RECORDS PROVIDED:
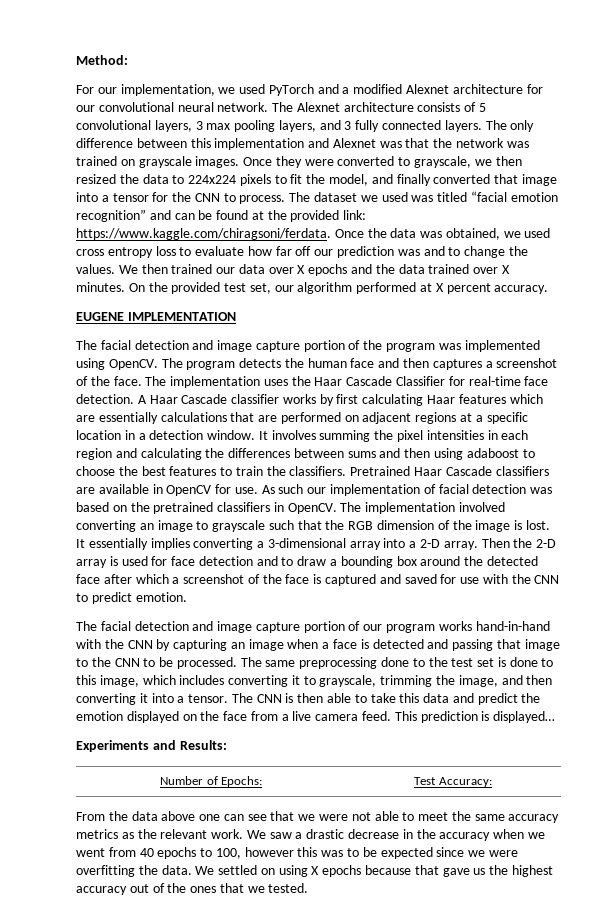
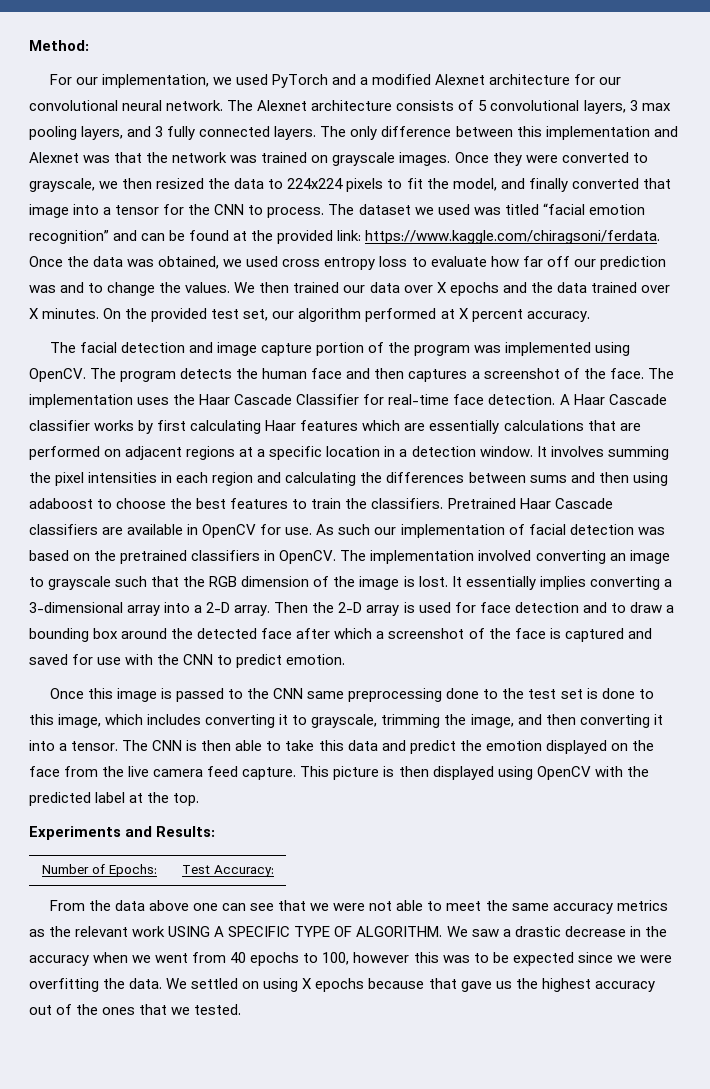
- EUGENE IMPLEMENTATION
- The facial detection and image capture portion of our program works hand-in-hand with the CNN by capturing an image when a face is detected and passing that image to the CNN to be processed. The same preprocessing done to the test set is done to this image, which includes converting it to grayscale, trimming the image, and then converting it into a tensor.
+ Once this image is passed to the CNN same preprocessing done to the test set is done to this image, which includes converting it to grayscale, trimming the image, and then converting it into a tensor.
- The CNN is then able to take this data and predict the emotion displayed on the face from a live camera feed. This prediction is displayed…
+ The CNN is then able to take this data and predict the emotion displayed on the face from the live camera feed capture. This picture is then displayed using OpenCV with the predicted label at the top.
- From the data above one can see that we were not able to meet the same accuracy metrics as the relevant work.
+ From the data above one can see that we were not able to meet the same accuracy metrics as the relevant work USING A SPECIFIC TYPE OF ALGORITHM.

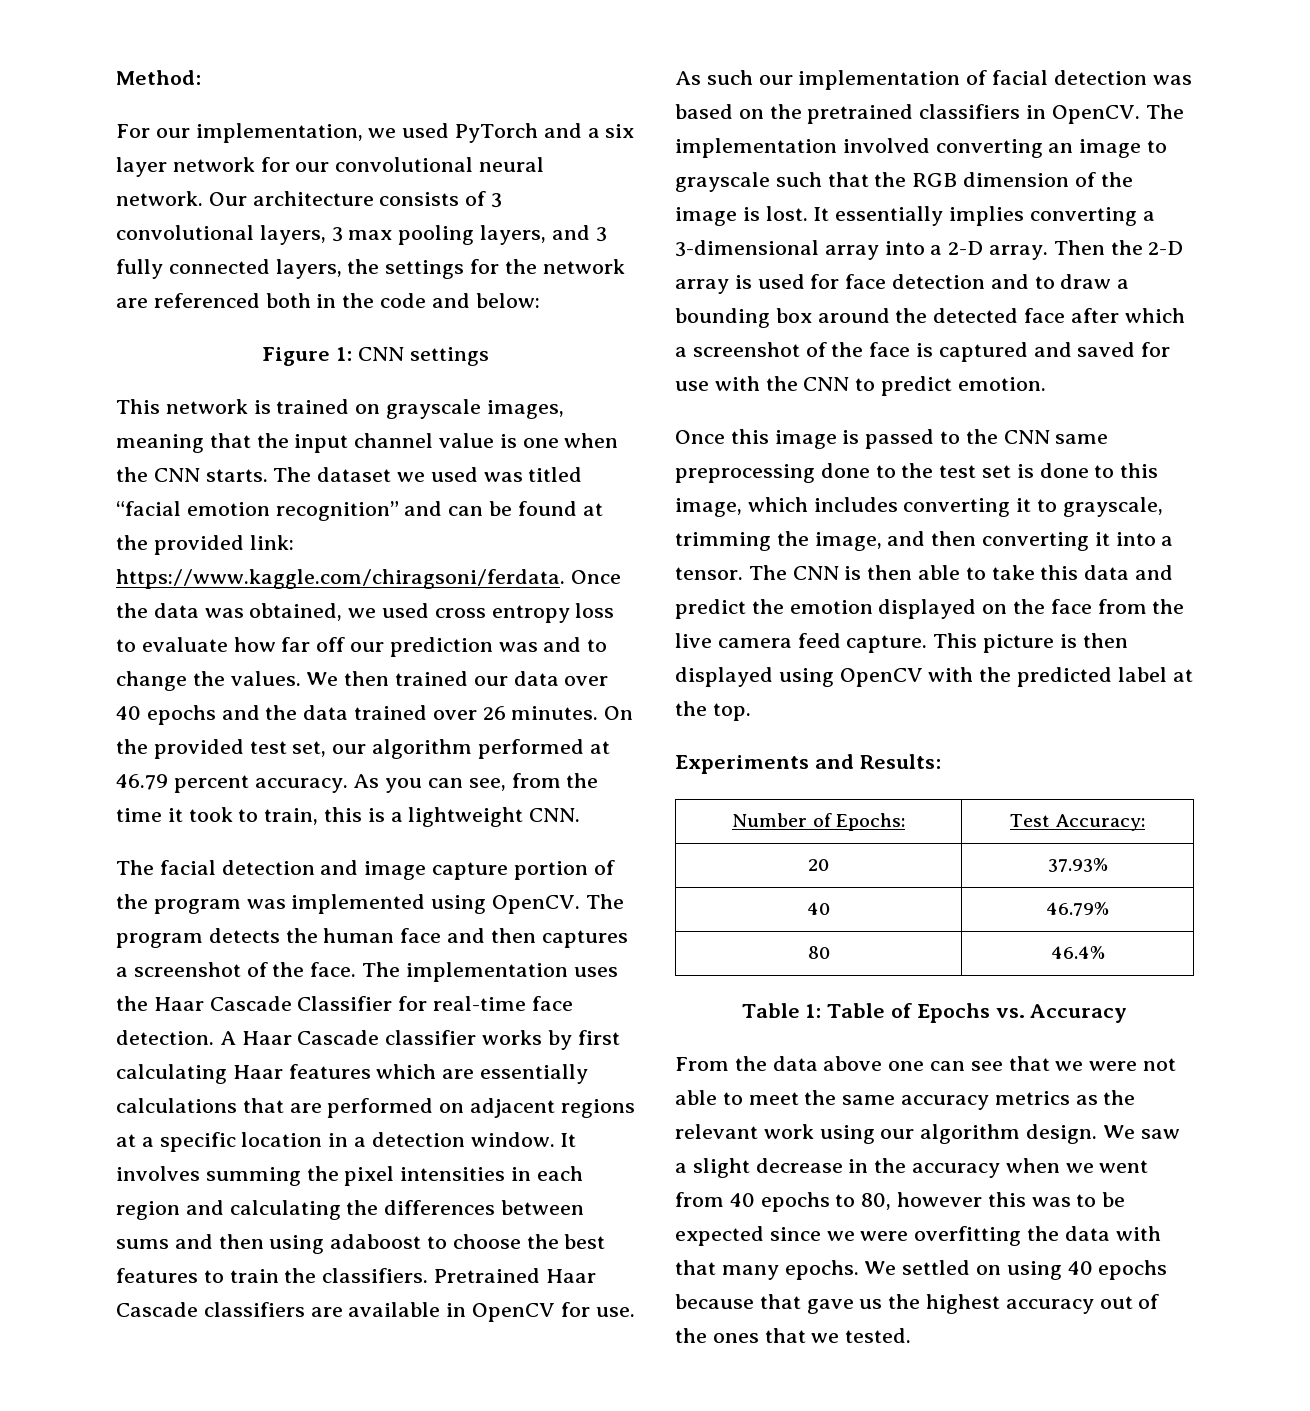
- For our implementation, we used PyTorch and a modified Alexnet architecture for our convolutional neural network.
+ For our implementation, we used PyTorch and a six layer network for our convolutional neural network.
- The Alexnet architecture consists of 5 convolutional layers, 3 max pooling layers, and 3 fully connected layers. The only difference between this implementation and Alexnet was that the network was trained on grayscale images. Once they were converted to grayscale, we then resized the data to 224x224 pixels to fit the model, and finally converted that image into a tensor for the CNN to process.
+ Our architecture consists of 3 convolutional layers, 3 max pooling layers, and 3 fully connected layers, the settings for the network are referenced both in the code and below:
+ Figure 1: CNN settings
+ This network is trained on grayscale images, meaning that the input channel value is one when the CNN starts.
- We then trained our data over X epochs and the data trained over X minutes.
+ We then trained our data over 40 epochs and the data trained over 26 minutes.
- On the provided test set, our algorithm performed at X percent accuracy.
+ On the provided test set, our algorithm performed at 46.79 percent accuracy. As you can see, from the time it took to train, this is a lightweight CNN.
+ 20 | 37.93%
+ 40 | 46.79%
+ 80 | 46.4%
+ Table 1: Table of Epochs vs. Accuracy
- From the data above one can see that we were not able to meet the same accuracy metrics as the relevant work USING A SPECIFIC TYPE OF ALGORITHM.
+ From the data above one can see that we were not able to meet the same accuracy metrics as the relevant work using our algorithm design.
- We saw a drastic decrease in the accuracy when we went from 40 epochs to 100, however this was to be expected since we were overfitting the data.
+ We saw a slight decrease in the accuracy when we went from 40 epochs to 80, however this was to be expected since we were overfitting the data with that many epochs.
- We settled on using X epochs because that gave us the highest accuracy out of the ones that we tested.
+ We settled on using 40 epochs because that gave us the highest accuracy out of the ones that we tested.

TRY IT: Reproduce the material above from its first line through the line containing "network for our convolutional neural network.", both ends included, and skip every picture.

OUTPUT FOR THIS TASK:
- EUGENE IMPLEMENTATION
- The facial detection and image capture portion of our program works hand-in-hand with the CNN by capturing an image when a face is detected and passing that image to the CNN to be processed. The same preprocessing done to the test set is done to this image, which includes converting it to grayscale, trimming the image, and then converting it into a tensor.
+ Once this image is passed to the CNN same preprocessing done to the test set is done to this image, which includes converting it to grayscale, trimming the image, and then converting it into a tensor.
- The CNN is then able to take this data and predict the emotion displayed on the face from a live camera feed. This prediction is displayed…
+ The CNN is then able to take this data and predict the emotion displayed on the face from the live camera feed capture. This picture is then displayed using OpenCV with the predicted label at the top.
- From the data above one can see that we were not able to meet the same accuracy metrics as the relevant work.
+ From the data above one can see that we were not able to meet the same accuracy metrics as the relevant work USING A SPECIFIC TYPE OF ALGORITHM.

- For our implementation, we used PyTorch and a modified Alexnet architecture for our convolutional neural network.
+ For our implementation, we used PyTorch and a six layer network for our convolutional neural network.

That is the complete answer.